Pagi tadi karena ada acara offline dengan pihak eksternal, saya menjalani rapid test terlebih dahulu sebelum acara dimulai. Sebelumnya saya beberapa kali menjalani rapid test antibody, namun kali ini saya menjalani rapid test swab antigen. Berbeda dengan rapid test antibody yang mendeteksi virus melalui reaksi dari dalam tubuh kita (muncul atau tidaknya antibody), rapid test swab antigen sudah mulai mendeteksi virus melalui virusnya sendiri, walau dari protein/bagian tubuh virus saja.
Dari metode pengambilan sampel pun berbeda, rapid test antibody dilakukan melalui pengambilan darah dan rapid test swab antigen melalui swab (usap/seka).

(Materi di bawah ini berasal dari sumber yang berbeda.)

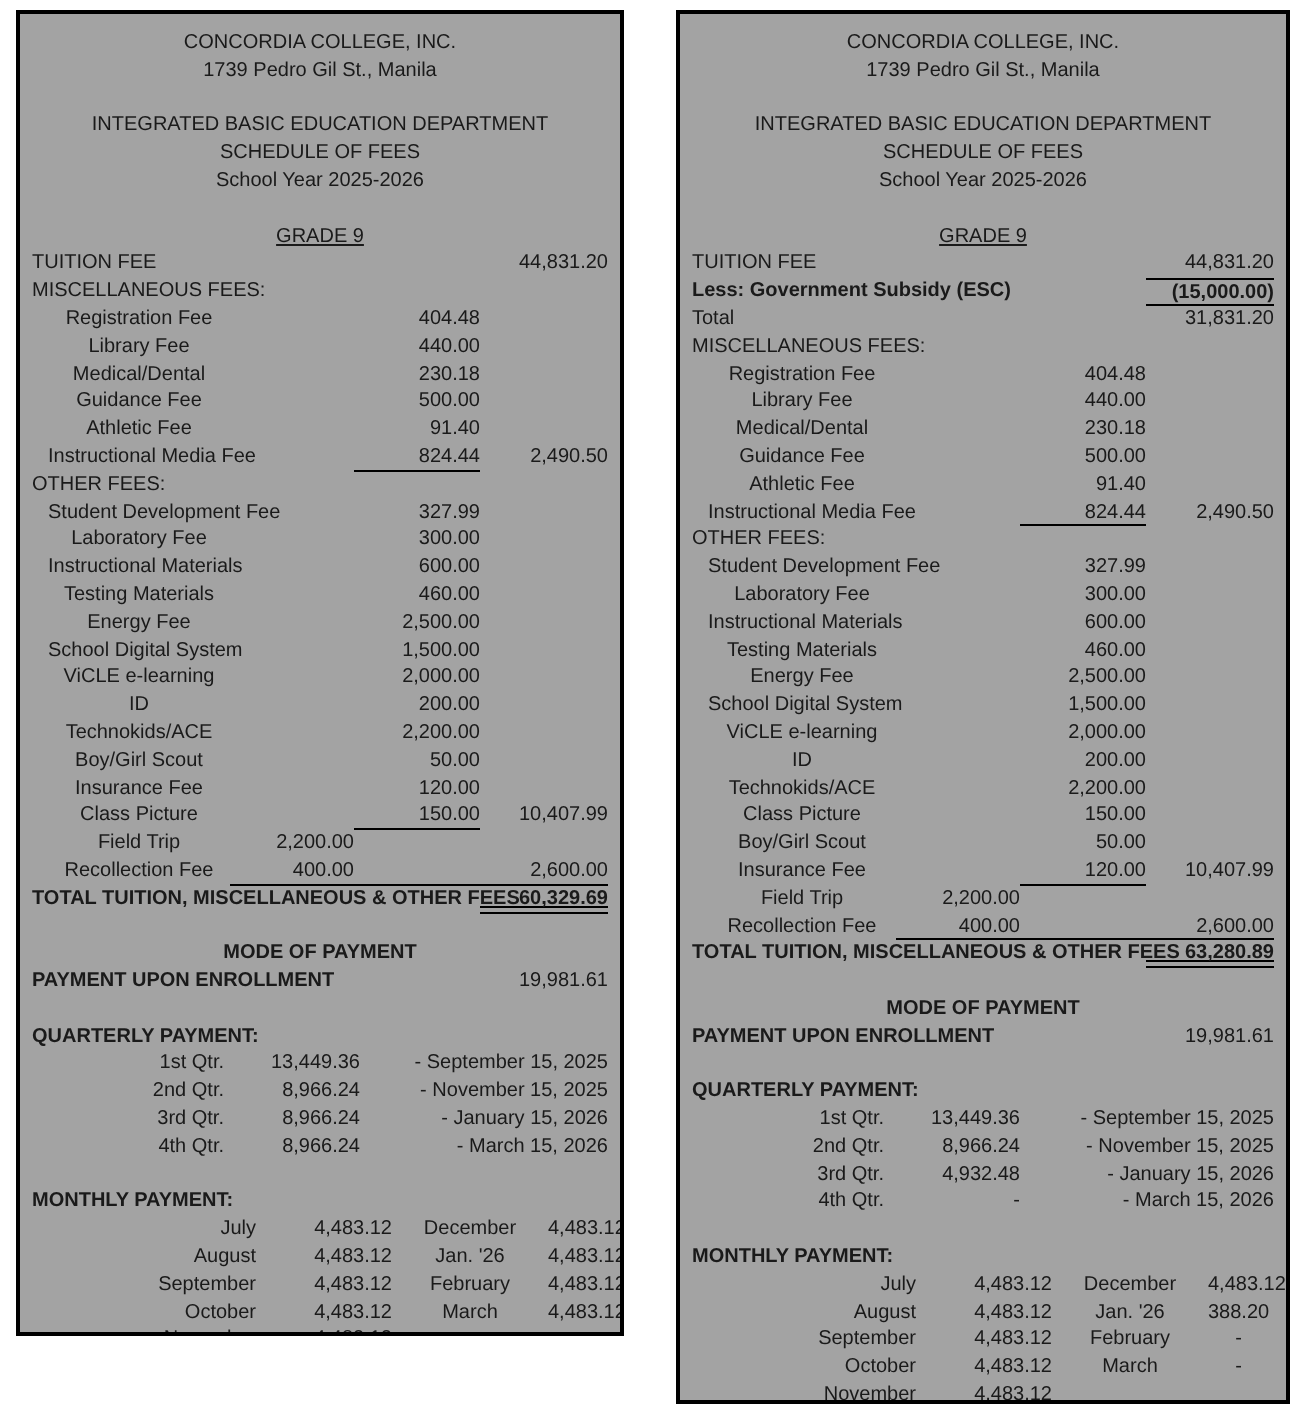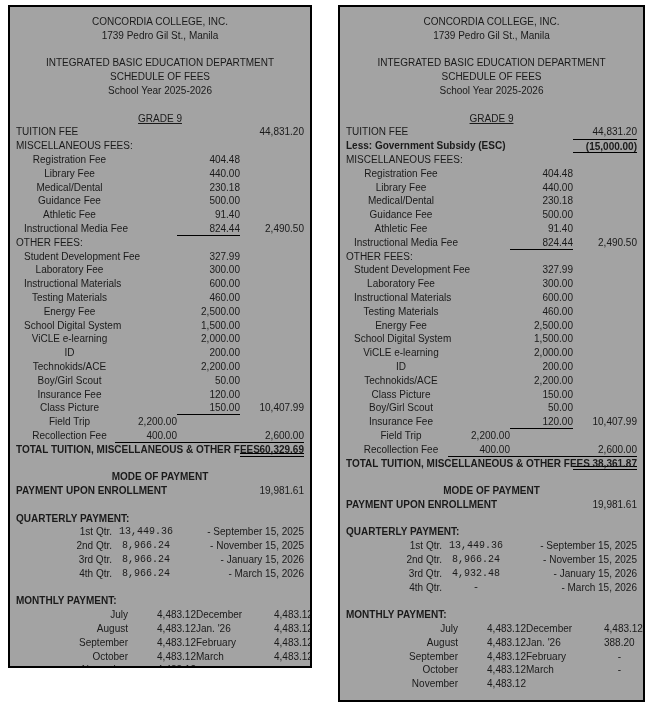--- a/index.html
+++ b/index.html
@@ -293,6 +293,12 @@
         <div class="cell c3 u t">(15,000.00)</div>
       </div>
       <div class="frow">
+        <div class="lbl">Total</div>
+        <div class="cell c1"></div>
+        <div class="cell c2"></div>
+        <div class="cell c3">31,831.20</div>
+      </div>
+      <div class="frow">
         <div class="lbl">MISCELLANEOUS FEES:</div>
         <div class="cell c1"></div>
         <div class="cell c2"></div>

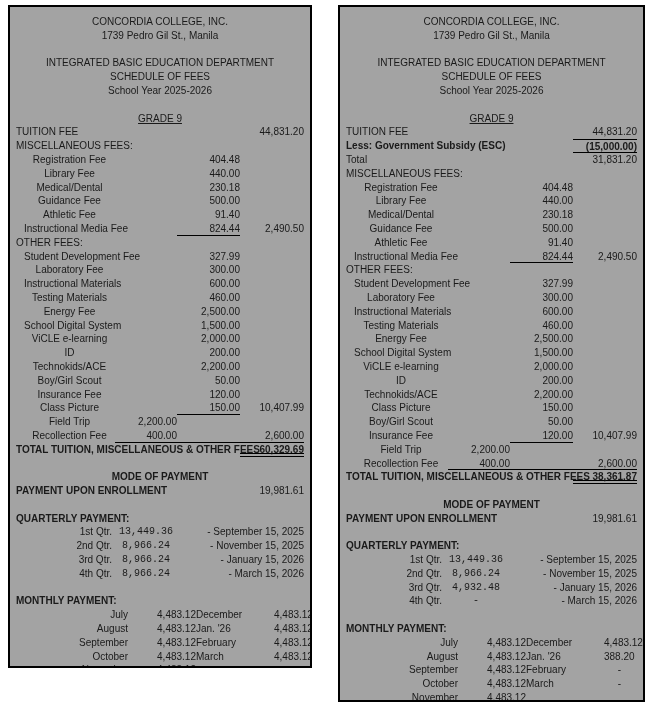--- a/index.html
+++ b/index.html
@@ -434,7 +434,7 @@
         <div class="lbl">TOTAL TUITION, MISCELLANEOUS &amp; OTHER FEES</div>
         <div class="cell c1"></div>
         <div class="cell c2"></div>
-        <div class="cell c3 dbl">38,361.87</div>
+        <div class="cell c3 dbl">63,280.89</div>
       </div>
     </div>
   <div class="spacer"></div>

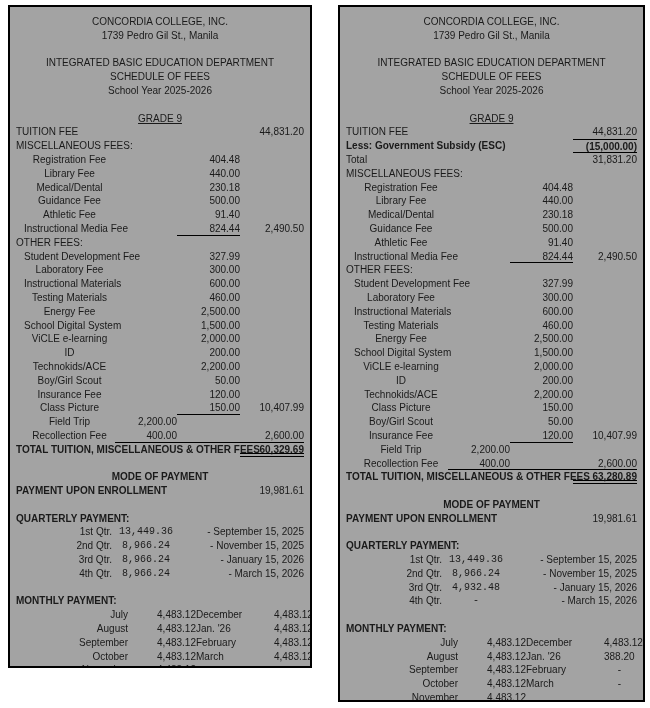--- a/index.html
+++ b/index.html
@@ -33,7 +33,7 @@
 
   .qrow { display:flex; height:13.8px; padding:0 6px; }
   .q-label { flex:0 0 auto; width:96px; text-align:right; }
-  .q-amt   { flex:0 0 auto; width:68px; text-align:center;font-family:Liberation Mono, monospace; }
+  .q-amt   { flex:0 0 auto; width:68px; text-align:right; }
   .q-due   { flex:1 1 0; padding-left:10px; white-space:nowrap;text-align:right; }
 
   .mrow { display:flex; height:13.8px; padding:0 22px; }

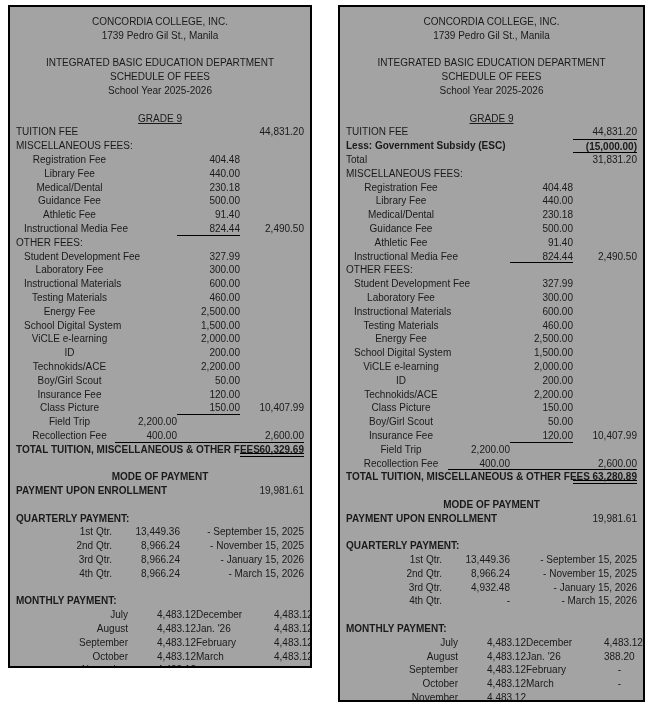--- a/index.html
+++ b/index.html
@@ -39,7 +39,7 @@
   .mrow { display:flex; height:13.8px; padding:0 22px; }
   .m1  { flex:0 0 auto; width:96px; text-align:right; }
   .ma1 { flex:0 0 auto; width:68px; text-align:right; }
-  .m2  { flex:0 0 auto; width:78px; text-align:left; }
+  .m2  { flex:0 0 auto; width:78px; text-align:center; }
   .ma2 { flex:1 1 0; text-align:right; }
 </style>
 </head>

Tadi pengalaman pertama saya dilakukan swab ke hidung, biasanya rpaid test antibody hanya ditusuk jarum saja di ujung jari. Sesuai namanya, rapid test swab antigen merupakan test yang rapid (hasilnya relatif cepat keluar) dengan metode pengambilan sampel swab (usap/seka) yang mendeteksi virus melalui antigen (bagian dari tubuh atau protein virus).
Saat ini screening cepat covid mulai berangsur beralih dari rapid test antibody ke rapid test antigen karena sudah banyak orang yang diberikan vaksin, walaupun sebagian besar masih vaksin tahap 1. Tujuan vaksin sendiri adalah untuk memproduksi antibody di tubuh kita untuk melawan virus. Sehingga apabila sudah diberikan vaksin, justru seharusnya antibody kita akan muncul. Apabila dilakukan rapid test antibody tentunya akan menjadi reaktif, padahal orang tersebut bisa jadi bebas dari virus, antibody muncul karena sudah diberi vaksin (false positive).
Baca Juga:
– Vaksin Covid setelah Setahun Pandemi
– Contact Tracing untuk Prevensi Penyebaran Covid
Memang belum semua orang diberikan vaksin, tapi dari yang hadir saat itu pasti ada beberapa yang sudah diberikan vaksin. Untuk menghindari false positive, jadi rapid test yang digunakan pun harus rapid test antigen. Dari situs kawalcovid19.id, per tanggal 24 Maret 2021 pukul 22:05, jumlah orang yang sudah diberikan vaksin adalah sebanyak 6.389.837 orang, yang tentu akan terus bertambah setiap harinya.
Semakin hari, semakin banyak orang yang divaksin, sehingga rapid test antibody akan semakin tidak efektif untuk screening, karena akan terjadi banyak false positive. Secara bertahap tingkat pelaksanaan test antigen akan semakin banyak. Memang test antigen tidak seefektif tes PCR, namun tes antigen relatif lebih cepat dan murah, sehingga cocok untuk screening awal.
Rapid test antibody akan semakin ditinggalkan, malah test antibody kuantitatif (mengukur seberapa banyak antibody yang muncul, tidak sekedar mengukur ada/tidak) yang akan mulai banyak dilakukan untuk menilai efektivitas dari vaksinasi yang telah dilakukan.